-- Opening Marker --

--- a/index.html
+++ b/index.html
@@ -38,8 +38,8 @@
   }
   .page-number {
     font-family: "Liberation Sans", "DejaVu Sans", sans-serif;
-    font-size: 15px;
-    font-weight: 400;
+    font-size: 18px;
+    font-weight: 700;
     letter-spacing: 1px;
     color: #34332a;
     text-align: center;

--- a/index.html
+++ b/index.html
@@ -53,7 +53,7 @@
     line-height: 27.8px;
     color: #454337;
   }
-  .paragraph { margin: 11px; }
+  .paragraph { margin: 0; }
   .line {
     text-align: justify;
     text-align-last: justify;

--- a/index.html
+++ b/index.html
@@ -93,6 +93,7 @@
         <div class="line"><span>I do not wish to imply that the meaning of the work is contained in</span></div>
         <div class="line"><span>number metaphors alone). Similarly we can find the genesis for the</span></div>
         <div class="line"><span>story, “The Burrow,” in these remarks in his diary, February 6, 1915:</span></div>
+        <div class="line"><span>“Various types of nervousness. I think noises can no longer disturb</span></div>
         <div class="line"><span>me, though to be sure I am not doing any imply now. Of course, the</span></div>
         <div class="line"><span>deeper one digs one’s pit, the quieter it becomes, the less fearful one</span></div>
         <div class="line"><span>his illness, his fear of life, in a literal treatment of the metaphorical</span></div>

-- Closing Marker --
-- Opening Marker --

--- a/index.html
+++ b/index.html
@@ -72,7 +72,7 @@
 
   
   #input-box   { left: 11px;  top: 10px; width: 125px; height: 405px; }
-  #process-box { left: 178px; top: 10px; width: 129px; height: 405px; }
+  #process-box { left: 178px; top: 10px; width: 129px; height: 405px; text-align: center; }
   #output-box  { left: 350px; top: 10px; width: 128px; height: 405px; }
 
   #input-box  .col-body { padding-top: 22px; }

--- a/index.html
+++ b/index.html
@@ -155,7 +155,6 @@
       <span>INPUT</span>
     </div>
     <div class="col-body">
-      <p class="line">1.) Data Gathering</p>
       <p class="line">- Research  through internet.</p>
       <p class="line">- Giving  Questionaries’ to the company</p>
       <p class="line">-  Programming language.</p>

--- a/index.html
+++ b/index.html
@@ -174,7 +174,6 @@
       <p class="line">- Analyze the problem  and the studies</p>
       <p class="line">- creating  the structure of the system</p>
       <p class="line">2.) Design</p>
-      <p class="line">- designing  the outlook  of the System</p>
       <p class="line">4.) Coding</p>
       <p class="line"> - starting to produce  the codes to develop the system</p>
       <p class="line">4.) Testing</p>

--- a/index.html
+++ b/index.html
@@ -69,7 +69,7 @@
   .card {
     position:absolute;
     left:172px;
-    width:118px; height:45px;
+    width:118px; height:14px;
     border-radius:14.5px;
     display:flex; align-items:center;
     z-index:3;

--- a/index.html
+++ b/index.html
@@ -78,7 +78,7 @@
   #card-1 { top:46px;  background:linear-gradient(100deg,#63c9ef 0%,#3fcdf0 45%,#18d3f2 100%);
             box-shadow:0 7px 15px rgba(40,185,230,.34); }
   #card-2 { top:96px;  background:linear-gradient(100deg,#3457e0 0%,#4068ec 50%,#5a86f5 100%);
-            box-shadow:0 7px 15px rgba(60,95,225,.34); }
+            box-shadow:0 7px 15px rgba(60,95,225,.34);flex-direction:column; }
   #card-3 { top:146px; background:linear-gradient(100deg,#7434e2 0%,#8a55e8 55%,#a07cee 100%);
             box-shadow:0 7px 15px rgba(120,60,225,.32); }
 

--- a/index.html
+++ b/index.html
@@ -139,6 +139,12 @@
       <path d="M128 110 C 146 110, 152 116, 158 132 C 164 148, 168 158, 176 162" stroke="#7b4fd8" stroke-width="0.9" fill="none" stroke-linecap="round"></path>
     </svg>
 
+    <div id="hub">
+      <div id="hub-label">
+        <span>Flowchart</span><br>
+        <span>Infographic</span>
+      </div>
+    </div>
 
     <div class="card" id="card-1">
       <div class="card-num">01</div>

-- Closing Marker --
-- Opening Marker --

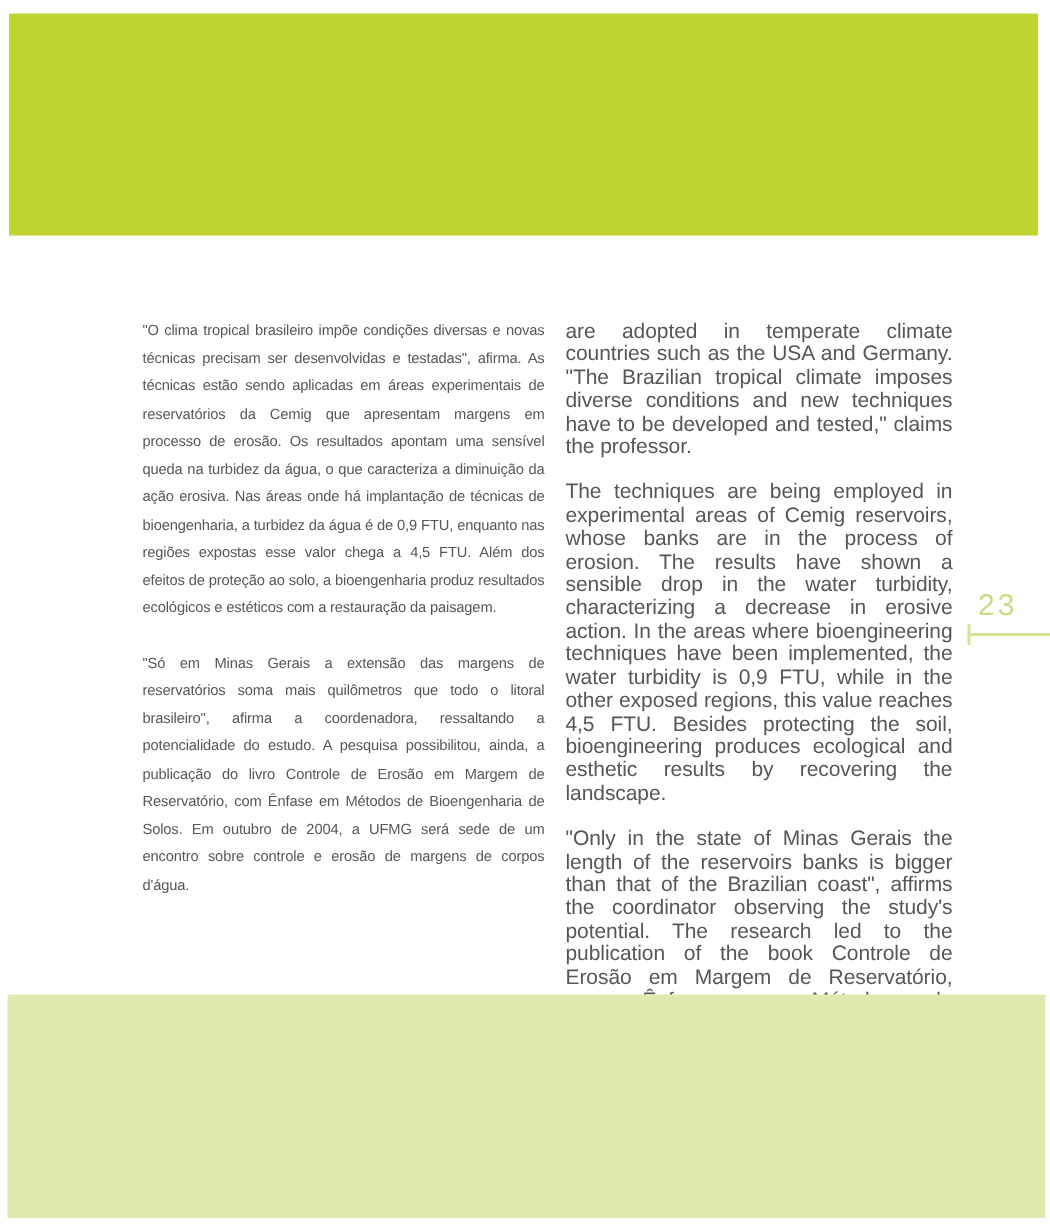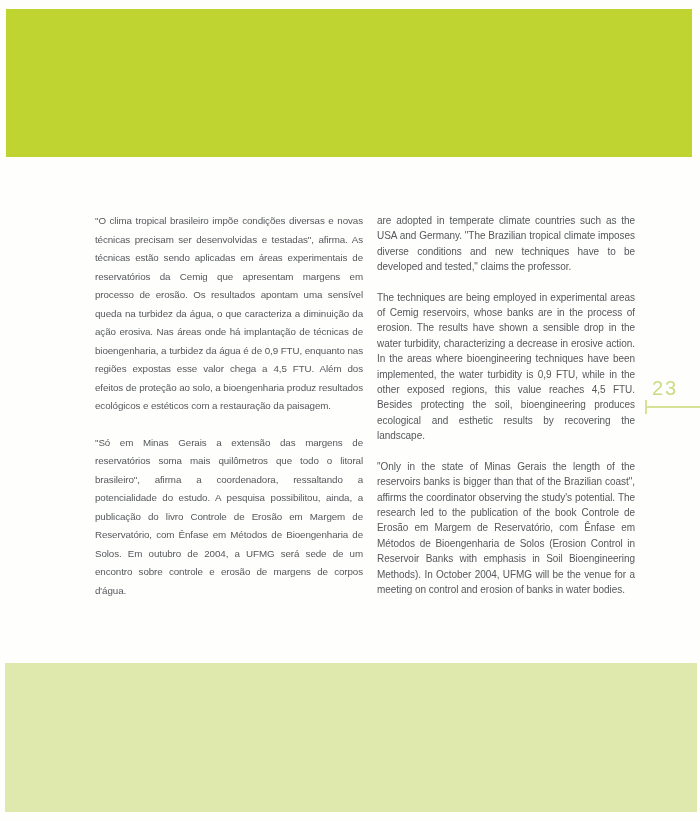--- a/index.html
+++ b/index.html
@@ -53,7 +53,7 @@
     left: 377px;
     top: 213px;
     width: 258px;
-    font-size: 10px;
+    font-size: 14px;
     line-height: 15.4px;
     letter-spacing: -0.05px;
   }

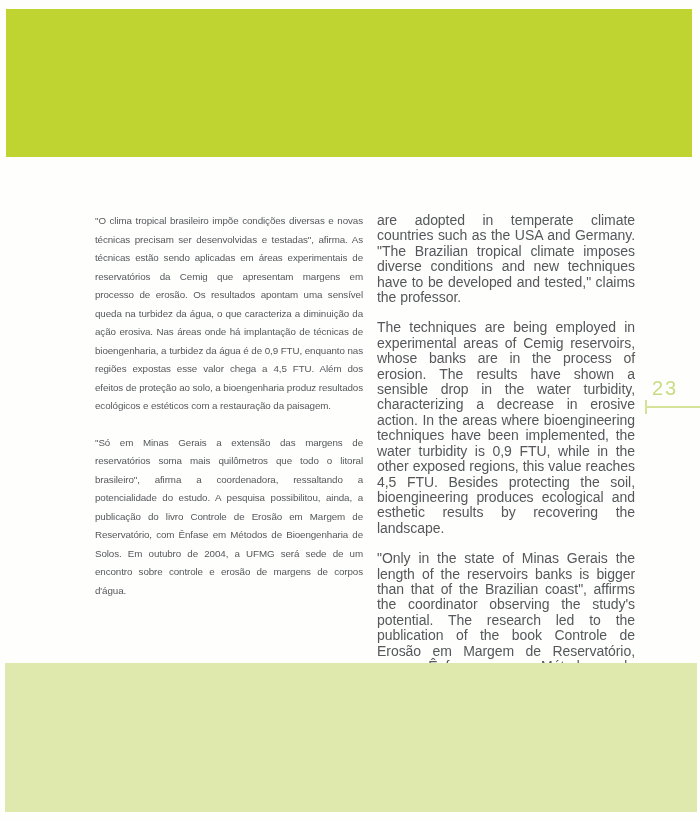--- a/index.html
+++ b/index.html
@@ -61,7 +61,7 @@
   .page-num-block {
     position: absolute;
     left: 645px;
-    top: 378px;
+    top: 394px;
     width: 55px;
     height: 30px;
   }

-- Closing Marker --

▸ Task statement: From the listing above, return every line that carries the string "left".

▸ Reply:
   #input-box   { left: 11px;  top: 10px; width: 125px; height: 405px; }
-  #process-box { left: 178px; top: 10px; width: 129px; height: 405px; }
+  #process-box { left: 178px; top: 10px; width: 129px; height: 405px; text-align: center; }
   #output-box  { left: 350px; top: 10px; width: 128px; height: 405px; }
     left:172px;
     left: 377px;
     left: 645px;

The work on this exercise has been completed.